Mr. Kilbright put his hand upon his heart and bowed. "What you have
heard is true," he said. "On my honor, I swear it."

"Then, grandfather," said old Mr. Scott, "here is my hand. It doesn't do
to doubt things in these days. I didn't believe in the telephone when
they first told me of it, but when I had a talk with Squire Braddon
through a wire, and heard his new boots creak as he came up to see who
it was wanted him, and he in his own house a good two miles away, I gave
in. 'Fetch on your wonders,' says I, 'I am ready.' And I don't suppose I
ought to be any more dumfounded at seeing my grandfather than at any of
the other wonders. I'm getting too old now to try to find out the whys
and the wherefores of the new things that turn up every day. I must just
take them as they come. And so if you, grandfather Kilbright, and our
good friends, Mr. and Mrs. Colesworthy, will come into the back room
we'll have a cup of tea, and a talk over old times. To be sure, there
will be some gaps which none of us will be able to get over, but we must
do the best we can."

After this Mr. Kilbright and his grandson saw a good deal of each other,
and the old gentleman always treated his mother's father with the
respectful deference which was due to such a relative.

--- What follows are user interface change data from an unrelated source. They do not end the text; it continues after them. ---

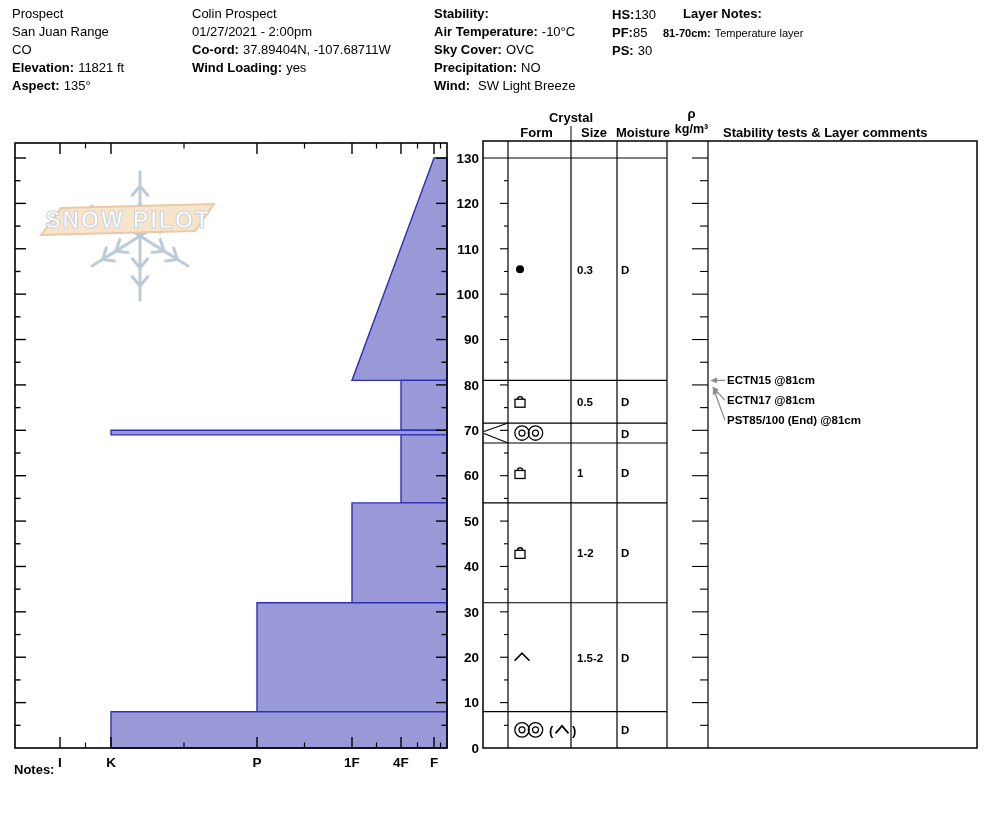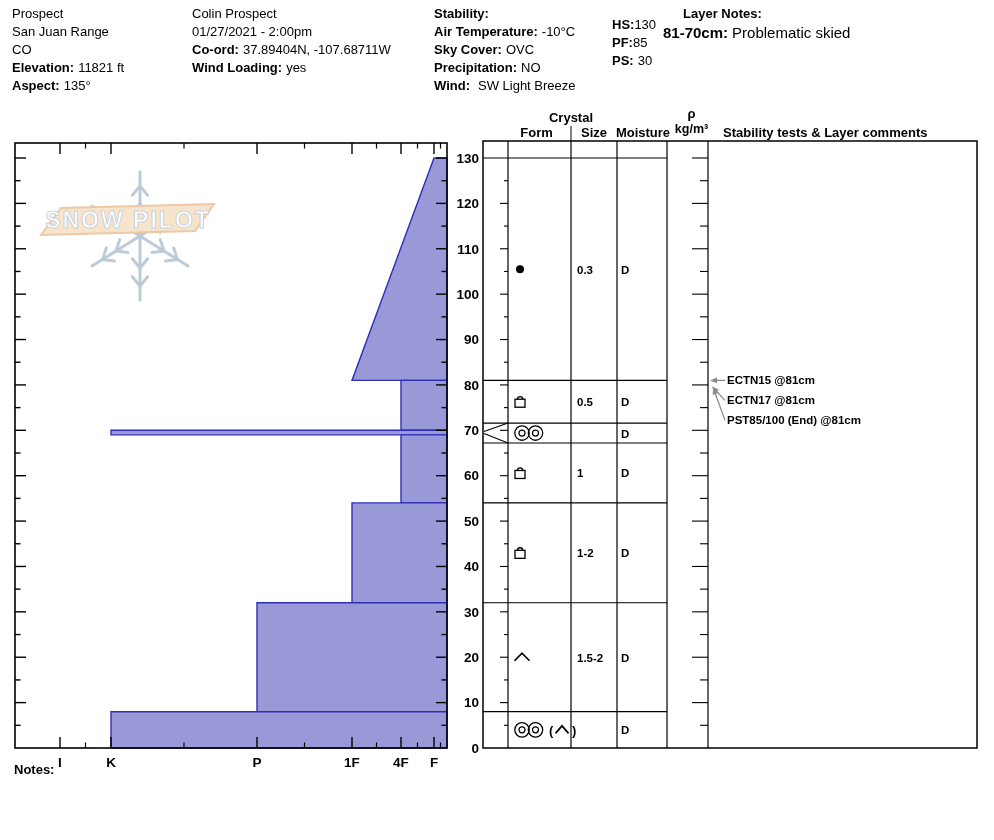"HS:130" div.abs { top: 16px -> 6px }
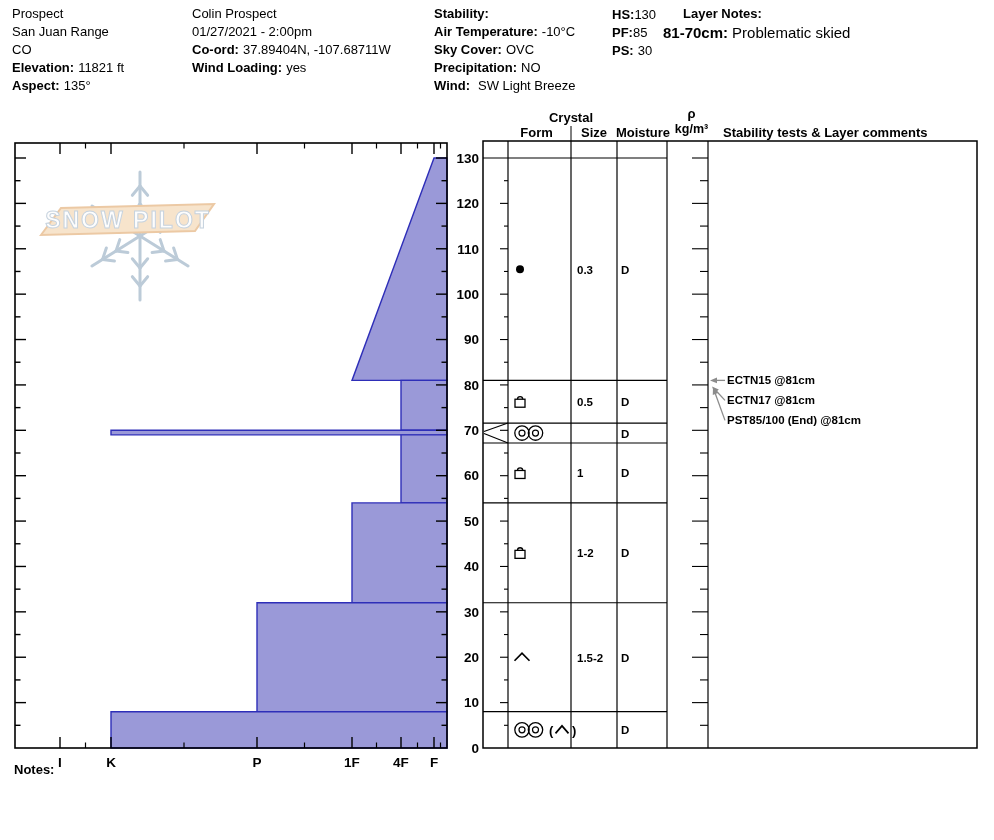"81-70cm:" .sm { font-size: 15px -> 11px }
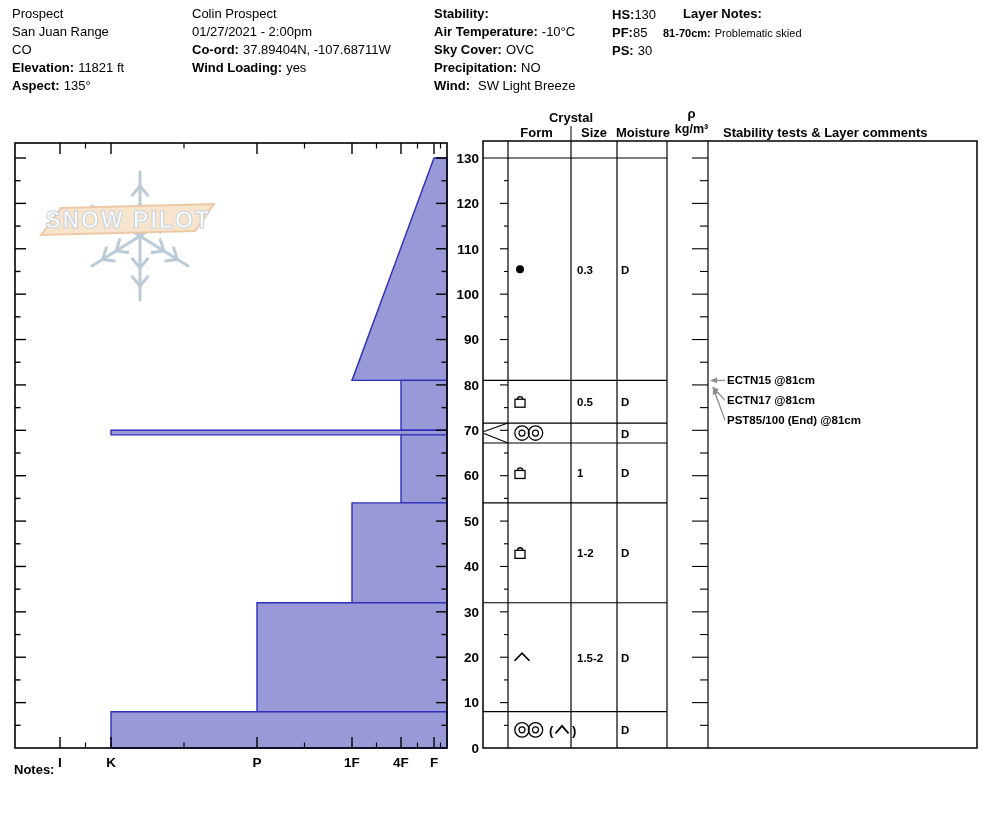"Problematic skied" span.sm { text: Problematic skied -> Temperature layer }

"There are times," he once said to me, "when this grandfather business
looks to me about as big and tough as anything that any human being was
ever called on to swallow. But then I consider that you and Mrs.
Colesworthy have looked into these matters, and I haven't, and that
knowin' nothin' I ought to say nothin'; and if it ever happens to look
particularly tough, I just call to mind the telephone and Squire
Braddon's creaking boots, and that settles it."